Il momento di maggior pressione?

Ai tempi della conduzione di In Onda con Gianluigi Paragone finivo ogni giorno sui giornali. Attenzioni eccessive, attacchi, gossip. Sopportare tutto senza particolari protezioni diventava dura. Al punto che, terminata l’esperienza, mi sono iscritta a un corso di cucito per allentare la tensione.

Qual è il suo stato d’animo attuale?

Ho trentanove anni, tre figli, un compagno e una vita meravigliosa.

Sogna una trasmissione tutta sua in tv?

Preferisco progetti a breve scadenza, come detto prima. Certo, se arrivasse un programma di storie raccontate alla maniera di Carlo Lucarelli, non direi “no”.

Nel frattempo, in radio, le storie le racconta con Bella davvero. Si parla di bellezza culturale italiana. Ma la parola “Bella”, se associata a una donna, cambia significato. Il suo aspetto le ha creato difficoltà, sul lavoro?

Oggi è stato sfatato il pregiudizio sull’incompatibilità tra cura del proprio aspetto e intelligenza. Ho partecipato a La vita in diretta, nel presentarmi hanno ricordato le mie inchieste giornalistiche antimafia. E se nel passato hanno anche scritto di me “È la bionda che ipnotizza”, problema per chi lo scrive. Ho sempre svolto in modo serio il mio lavoro e le testate serie me lo hanno sempre riconosciuto.

Le dava fastidio l’etichettatura?

Non me ne è mai importato granché.

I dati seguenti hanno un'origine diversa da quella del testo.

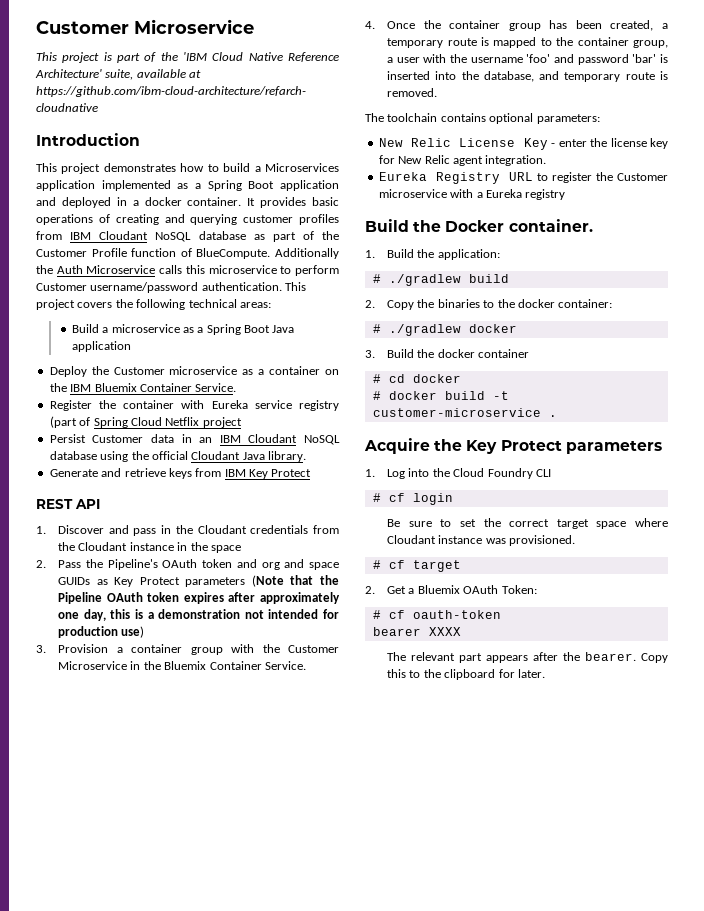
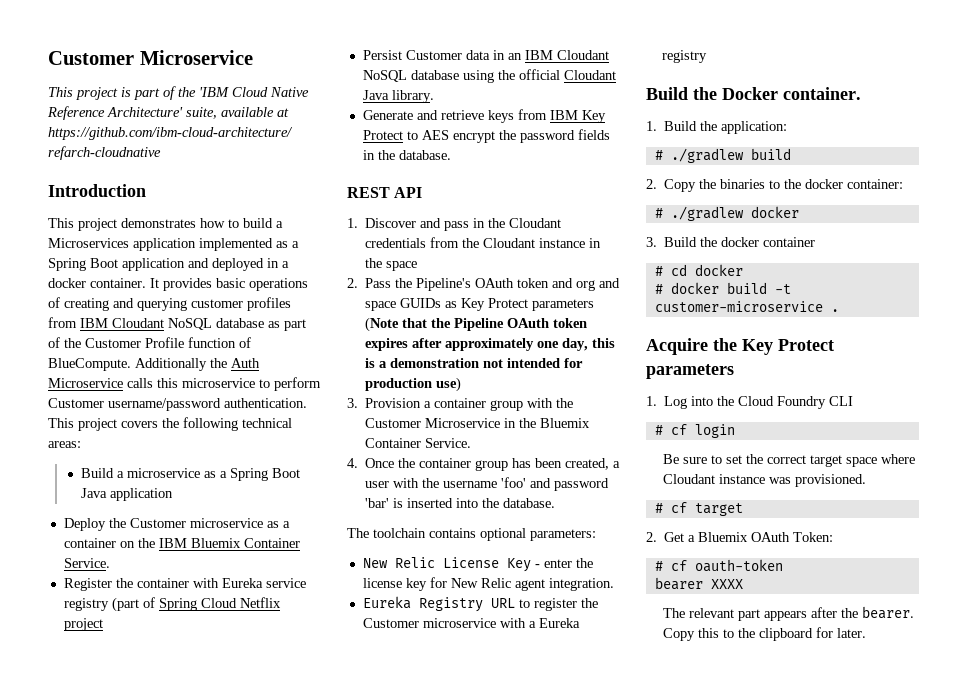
(312, 473) none -> [406,129,610,143] [362,150,451,160] to AES encrypt the password fields in the database.
[387,37,668,48] [387,57,394,63] temporary route is mapped to the container group, a -> (621, 464) none
[483,71,668,82] [387,88,438,97] database, and temporary route is removed. -> [503,498,556,508] database.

Ho sempre cercato di essere me stessa, non ho mai creduto a strategie per rendermi più o meno credibile in determinati contesti. L’estetica non è né un limite, né un valore in sé. Conta la professione a cui si accompagna e il modo di esercitarla.

C’è una prova del nove della propria credibilità?

Nel mio caso, valuto l’impegno civile e la professionalità con cui svolgo il mio mestiere. Ogni tanto, vado su Youtube a riguardarmi le litigate fatte durante le trasmissioni con Feltri, Sgarbi, Gasparri. Se discutono con me, significa che mi considerano interlocutore credibile.

Ecco. Youtube, i social. Spesso nascono lì le considerazioni degradanti sulle persone mediaticamente esposte. Sconfinando nell’odio online.

Il problema non è dei social ma di chi li usa fondandosi su un’impunità presunta che essi garantiscono.

Una vicenda in particolare l’ha riguardata da vicino ed è finita su tutti i giornali.

Un funzionario della regione Basilicata scrisse un post offensivo sulla mia relazione col mio compagno Claudio Santamaria. Per quella frase, seguita da altri post ingiuriosi, chiesi un provvedimento disciplinare a suo carico. Lui si difese dicendo di aver intercettato solo chiacchiere di gossip, e di averlo fatto al di fuori dell’orario di lavoro, come se questa fosse un’attenuante deontologica. Poi però ha continuato a perseguitarmi. Ha pubblicamente attribuito la paternità della mia figlia minore non al padre ma a Claudio, oltre a scrivere altre frasi pesanti, di cui possiedo gli screenshot che ho pubblicato sulla mia pagina Facebook. Questa storia non finisce così, la Regione ha archiviato il procedimento a suo carico facendo riferimento solo al primo post pubblicato, creando un precedente pericoloso. Ci vedremo in Tribunale. L’assurdo è che, prima di muovermi per vie legali, ho cercato di rivolgermi a lui chiedendogli di smettere, ma ha rincarato la dose.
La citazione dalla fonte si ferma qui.